▸ What you will do
The whole listing, pictures aside, should be reproduced exactly.

Start of Data provided

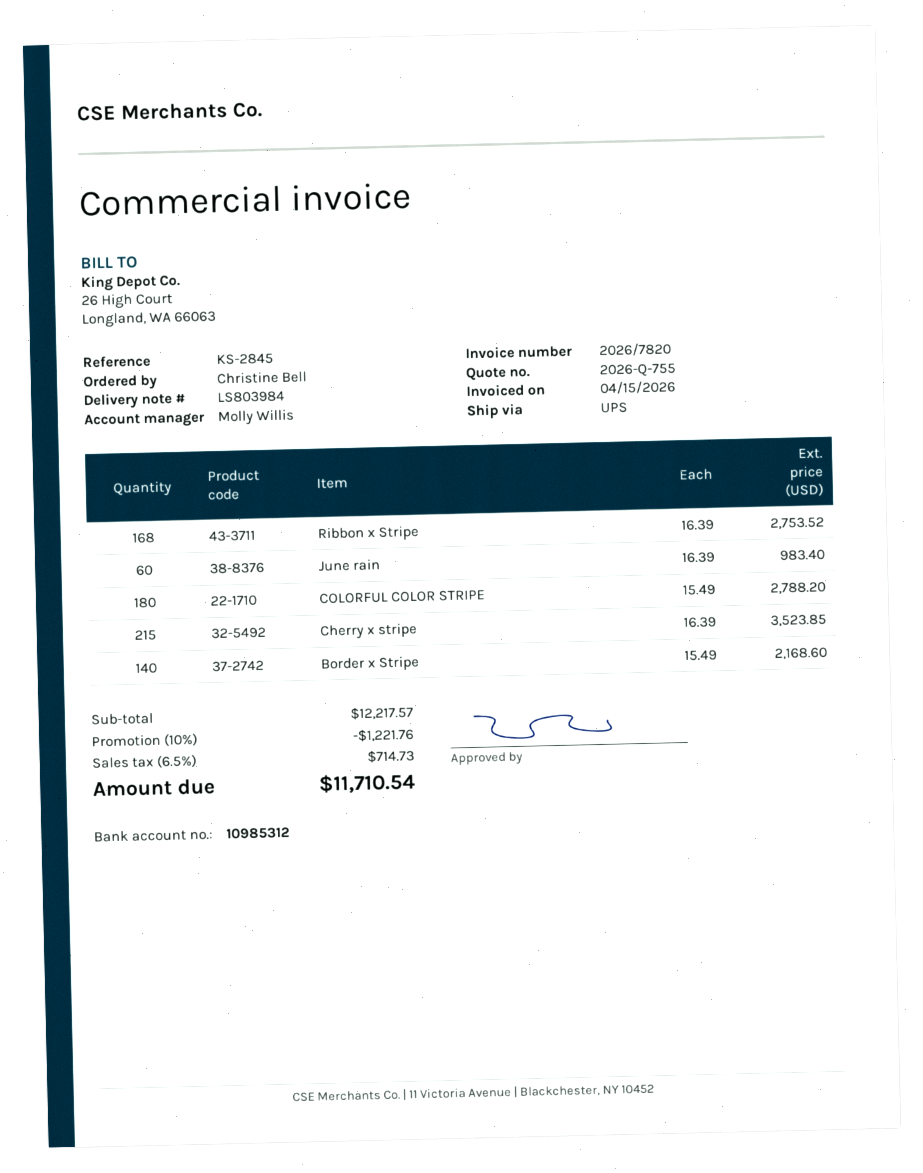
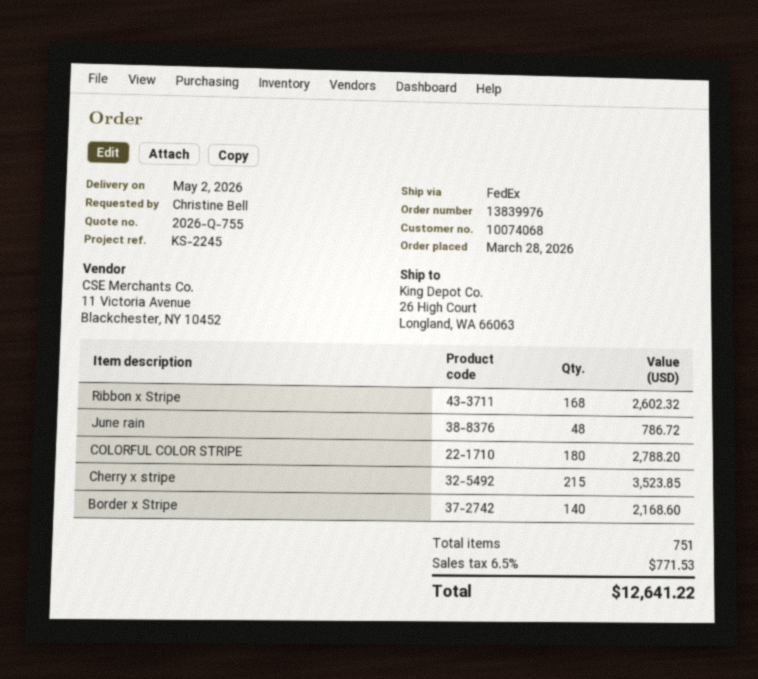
reference: KS-2845 -> KS-2245
shipping method: UPS -> FedEx
Ribbon x Stripe: 168 for 2753.52 -> 168 for 2602.32
June rain: 60 for 983.40 -> 48 for 786.72
discount: 10% = 1221.76 -> none
tax: 6.5% = 714.73 -> 6.5% = 771.53
total: 11710.54 -> 12641.22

End of Data provided

▸ Written reply
reference: KS-2845 -> KS-2245
shipping method: UPS -> FedEx
Ribbon x Stripe: 168 for 2753.52 -> 168 for 2602.32
June rain: 60 for 983.40 -> 48 for 786.72
discount: 10% = 1221.76 -> none
tax: 6.5% = 714.73 -> 6.5% = 771.53
total: 11710.54 -> 12641.22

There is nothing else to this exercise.